If I’m understanding your terms correctly, \(n\)th-order drivel cannot introduce new \((n+1)\)-grams; given a fixed output length, and an \(n\)-gram that occurs with multiple successors in the source text, there is a lower bound on the probability of losing one of the successors in the output text. Thus you will eventually reach a fixed point where every \(n\)-gram in your text has exactly one successor.
Indisputably true. But truncating the text at some fixed length also forces us to face up to the ragged-end problem. That is, we need a policy for dealing with the situation where the algorithm tries to find the successor of the last n-gram in the text. Suppose the final character occurs nowhere else; then any continuation we choose will necessarily introduce a novel n-gram. At that point we’ve lost the closed-universe property.

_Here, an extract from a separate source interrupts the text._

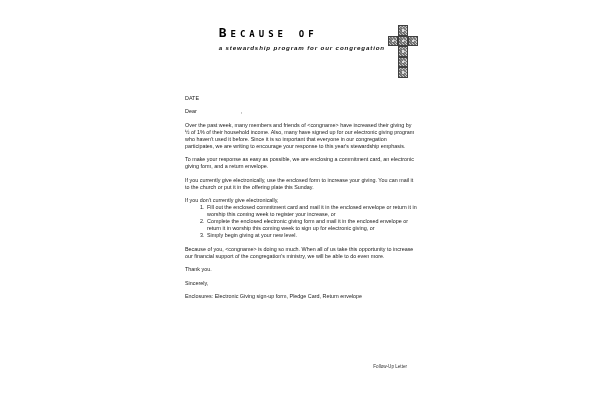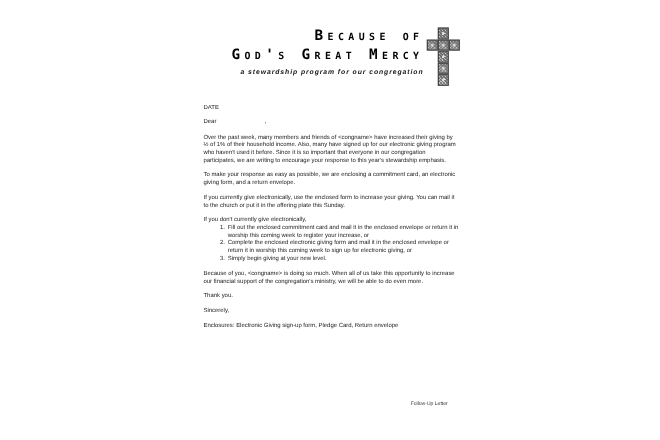"Because of" .title-block { text-align: right -> none }
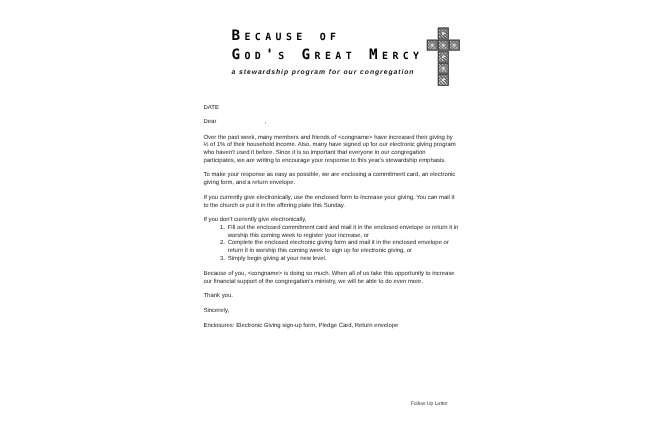"God's Great Mercy" div.title-line { html: <div>God's Great Mercy</div> -> none }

Can this be patched up? Given the finite-length assumption (and also a finite alphabet), there’s only so much room for variety. With a fixed-length text, we can’t help falling into a repetitive pattern eventually, no matter how we generate the text. So, yes, we’ll still eventually reach a fixed point. But this seems to have more to do with the finite size of the sample than with the properties of the driveling algorithm.
I should mention that the algorithm as implemented on the web page deals with this problem by pretending it doesn’t exist. If the program comes to an n-gram that has no successor anywhere in the text, it just halts.
Since higher-order drivel loses some entropy due to the banana effect and lower-order drivel increases it by recombining parts of the text, why not do a hybrid drivel? Roll a die and use its outcome to control the drivel order, possibly creating a (1-6)-th order drivel.
For an infinite stream it is not quite clear how to define the probabilities used in the lookup table. If one assumes that the complete stream is known when constructing the table then one would define it as the probability of finding a specific n-gram when randomly choosing a sequence of n characters. In this case, I would think that the recursion would not introduce any change at all.
The first level of recursion would generate drivel. In the limit of infinite length the probability table would eventually converge to that of the original text. This means that the next level of recursion uses exactly the same table as the previous one which means one would not be able to distinguish between the first level of recursion and the next.